> [Work to complete]:
Please output the section of the listing below that opens with the line containing "[628,115,645,130] (if ->" and closes with the line containing "(691, 254) none -> [392,632,405,644] is", exactly and with nothing else.

> [Information]:
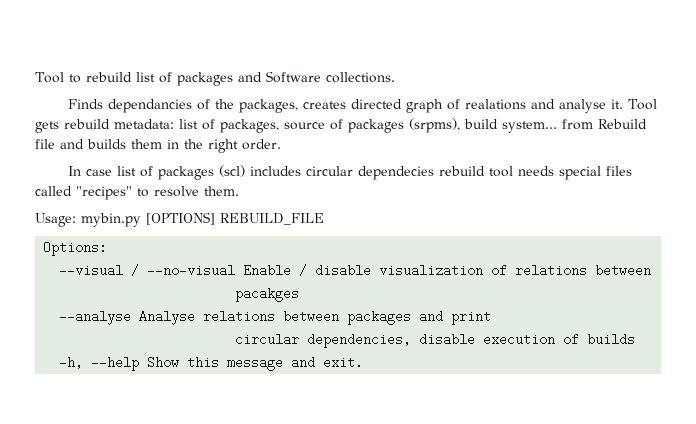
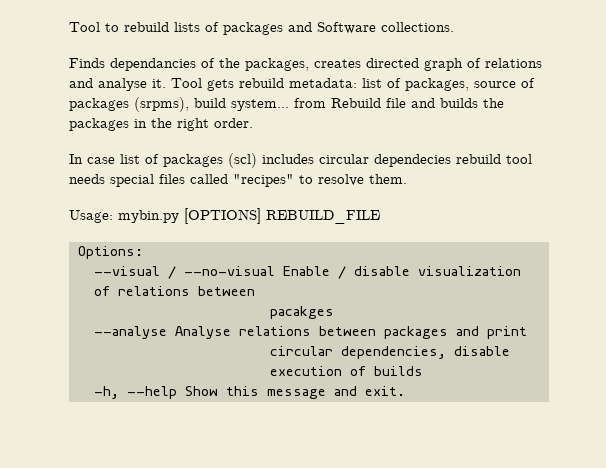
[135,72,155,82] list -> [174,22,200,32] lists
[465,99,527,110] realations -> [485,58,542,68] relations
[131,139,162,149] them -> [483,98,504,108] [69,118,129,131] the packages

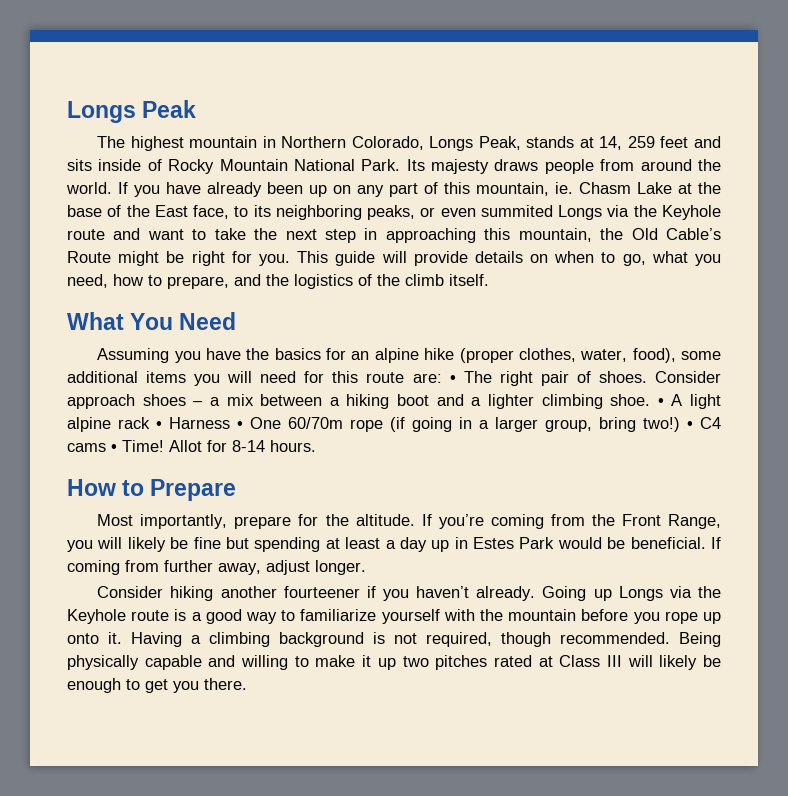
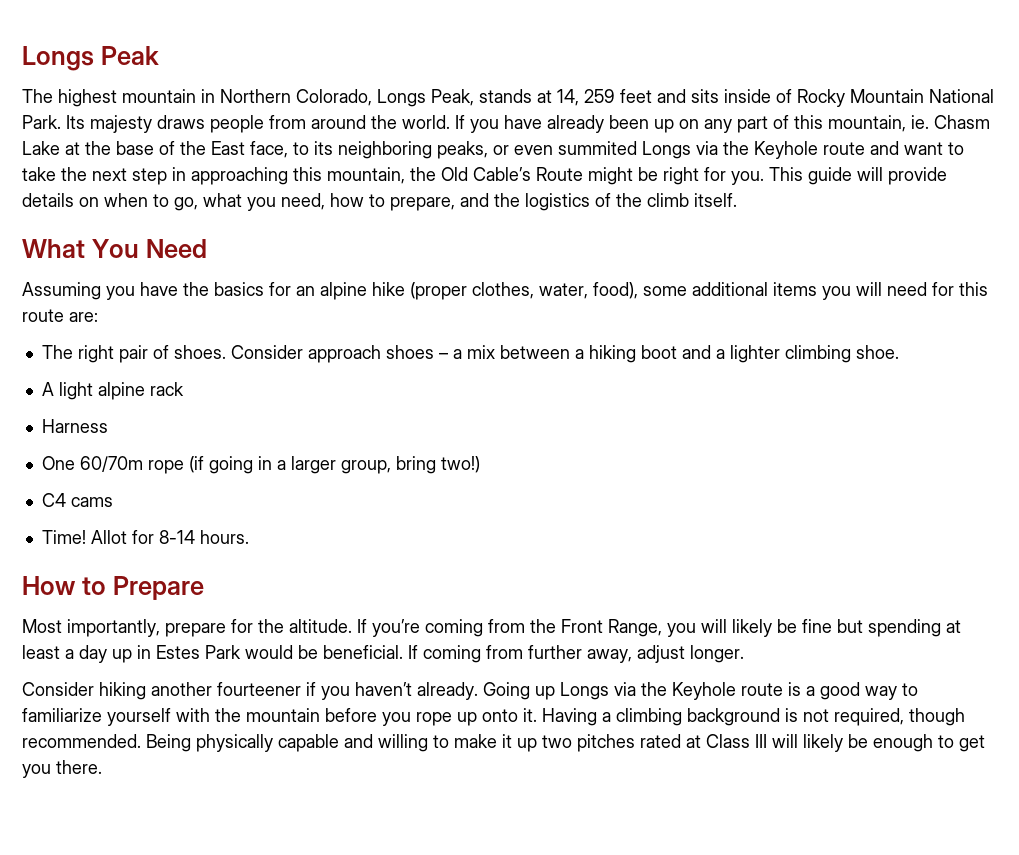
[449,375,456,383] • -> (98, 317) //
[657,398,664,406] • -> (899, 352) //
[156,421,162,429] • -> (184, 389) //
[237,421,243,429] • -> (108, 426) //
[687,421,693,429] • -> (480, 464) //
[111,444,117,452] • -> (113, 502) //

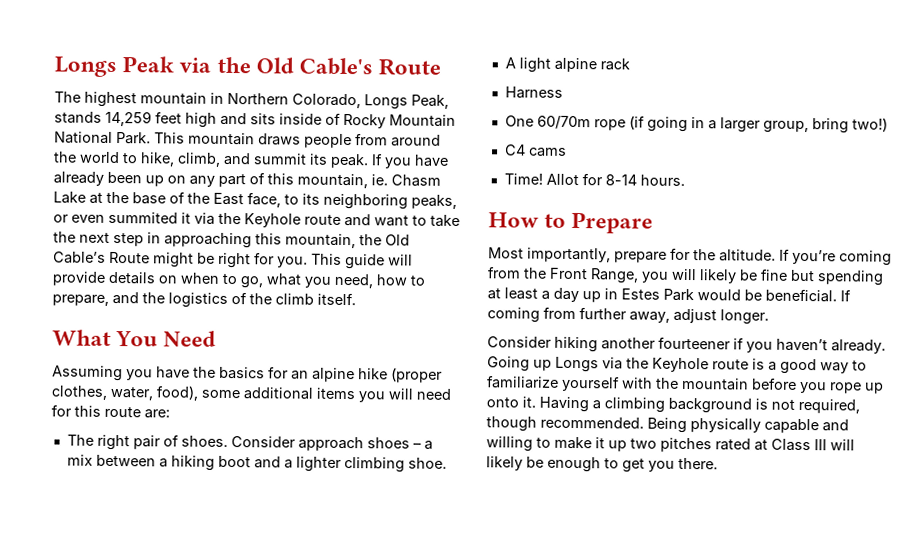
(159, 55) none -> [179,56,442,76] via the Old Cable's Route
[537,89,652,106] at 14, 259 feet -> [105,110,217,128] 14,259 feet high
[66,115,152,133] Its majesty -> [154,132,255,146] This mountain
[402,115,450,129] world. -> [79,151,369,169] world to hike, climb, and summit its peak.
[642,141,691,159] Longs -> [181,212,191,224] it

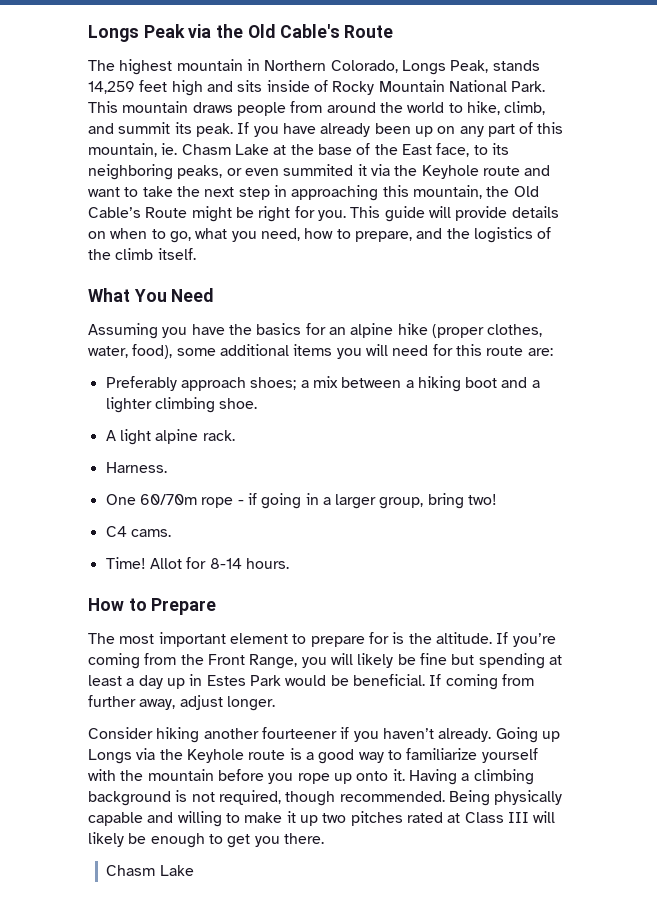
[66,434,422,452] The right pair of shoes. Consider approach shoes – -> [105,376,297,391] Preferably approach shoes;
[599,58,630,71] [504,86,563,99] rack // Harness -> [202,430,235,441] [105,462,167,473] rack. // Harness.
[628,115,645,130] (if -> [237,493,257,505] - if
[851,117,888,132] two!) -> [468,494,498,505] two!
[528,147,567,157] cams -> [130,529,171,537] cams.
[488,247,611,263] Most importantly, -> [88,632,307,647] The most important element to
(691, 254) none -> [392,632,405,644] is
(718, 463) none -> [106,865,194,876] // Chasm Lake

> [Answer]:
[628,115,645,130] (if -> [237,493,257,505] - if
[851,117,888,132] two!) -> [468,494,498,505] two!
[528,147,567,157] cams -> [130,529,171,537] cams.
[488,247,611,263] Most importantly, -> [88,632,307,647] The most important element to
(691, 254) none -> [392,632,405,644] is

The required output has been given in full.